Prioritized Experience Replay

1 Overview

Prioritized experience replay was proposed by T. Schaul et. al., and is widely used to speed up reinforcement learning (as far as I know).

Roughly speaking, mis-predicted observations will be learned more frequently. To compensate distorted probability, weight of learning is scaled to the opposite direction (cf. importance sampling).

In cpprb, PrioritizedReplayBuffer class implements these functionalities with proportional base (instead of rank base) priorities.

\(i\)-th Definition
Probability: \( P(i) \) \( \frac{(P_{i}+\epsilon)^{\alpha}}{\sum _{j=0}^{N} (P_{j}+\epsilon)^{\alpha}} \)
Weight: \( w_i \) \( \left( \frac{1}{N} \frac{1}{P(i)}\right) ^{\beta} \)

You can add priorities together with other environment. If no priorities are passed, the stored maximum priority is used.

The dict returned by sample also has special key-values of indexes and weights. The indexes are intended to be passed to update_priorities to update their priorities after comparison with new prediction.

PrioritizedReplayBuffer has hyperparameters alpha and eps at constructor and beta at sample, and their default values are 0.6, 1e-4, and 0.4, respectively. The detail is described in the original paper above.

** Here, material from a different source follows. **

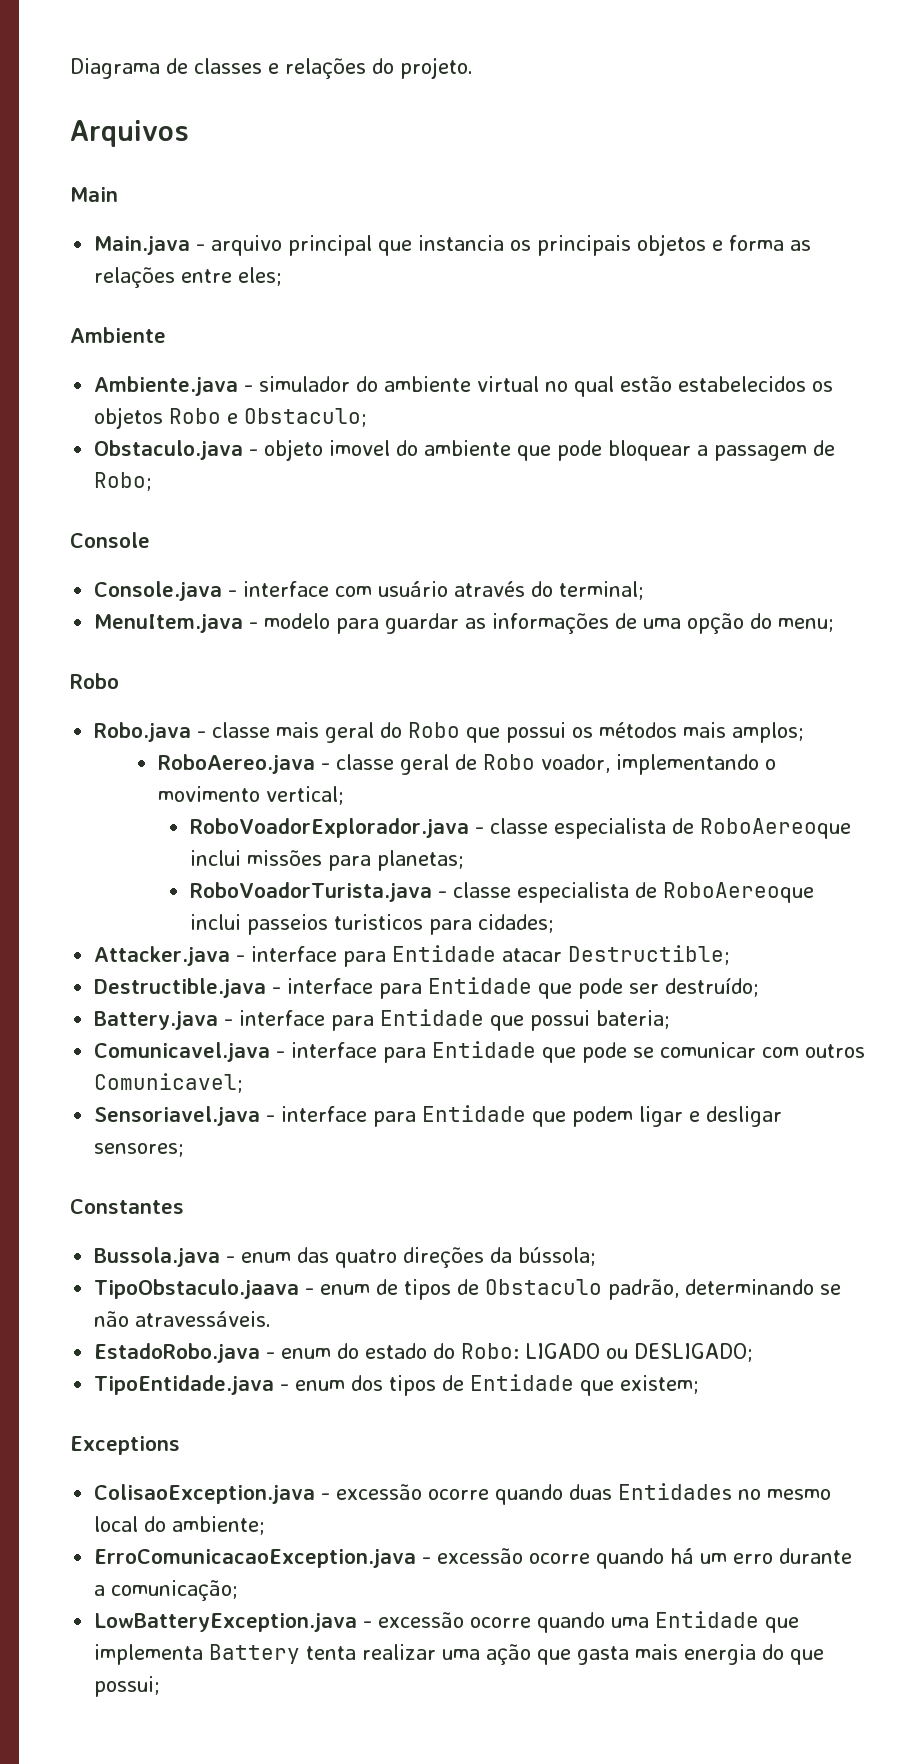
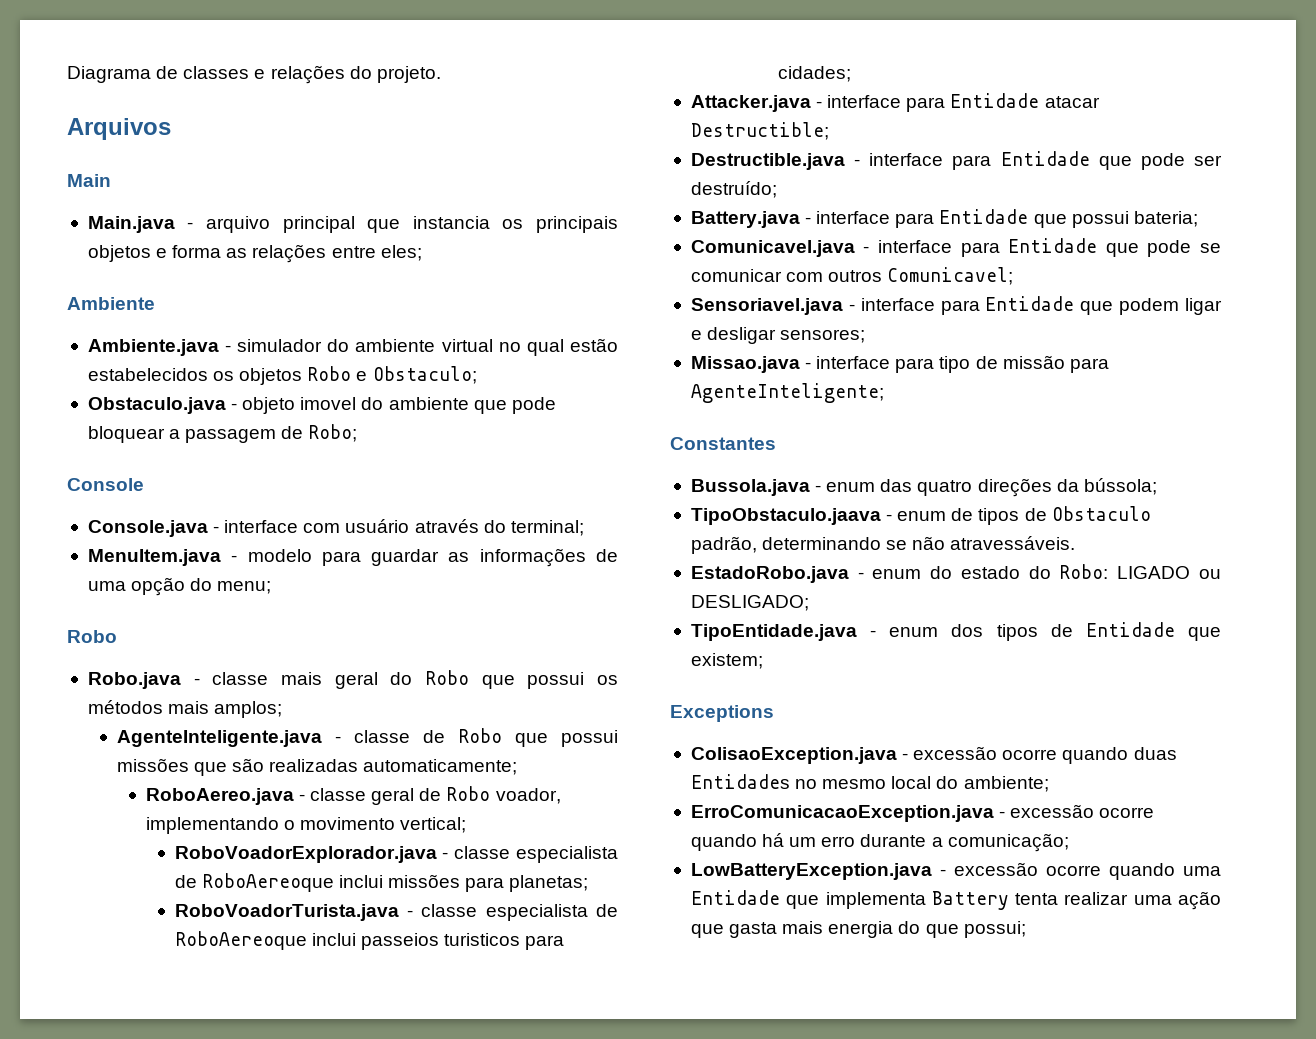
+ AgenteInteligente.java - classe de Robo que possui missões que são realizadas automaticamente;
+ Missao.java - interface para tipo de missão para AgenteInteligente;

Parameters Default Description
\( \alpha \) \( 0.6 \) Prioritized parameter. 0 means uniform.
\( \beta \) \( 0.4 \) Compensation parameter. 1 means fully compensate (i.e. Importance Sampling)
\( \epsilon \) \( 10^{-4} \) Small value to avoid 0 priority

2 Example Usage

import numpy as np
from cpprb import PrioritizedReplayBuffer

buffer_size = 256

prb = PrioritizedReplayBuffer(buffer_size,
                              {"obs": {"shape": (4,4)},
                               "act": {"shape": 3},
                               "rew": {},
                               "next_obs": {"shape": (4,4)},
                               "done": {}},
                              alpha=0.5)

for i in range(1000):
    prb.add(obs=np.zeros((4,4)),
            act=np.ones(3),
            rew=0.5,
            next_obs=np.zeros((4,4)),
            done=0)

batch_size = 32
s = prb.sample(batch_size,beta=0.5)

indexes = s["indexes"]
weights = s["weights"]

#  train
#  ...

new_priorities = np.ones_like(weights)
prb.update_priorities(indexes,new_priorities)

3 Notes

4 Technical Detail

To choose prioritized sample efficiently, partial summation and minimum of pre-calculated weights are stored in Segment Tree data structure, which is written by C++ and which was an initial main motivation of this project.

To support multiprocessing, the Segment Tree can be lazily updated, too.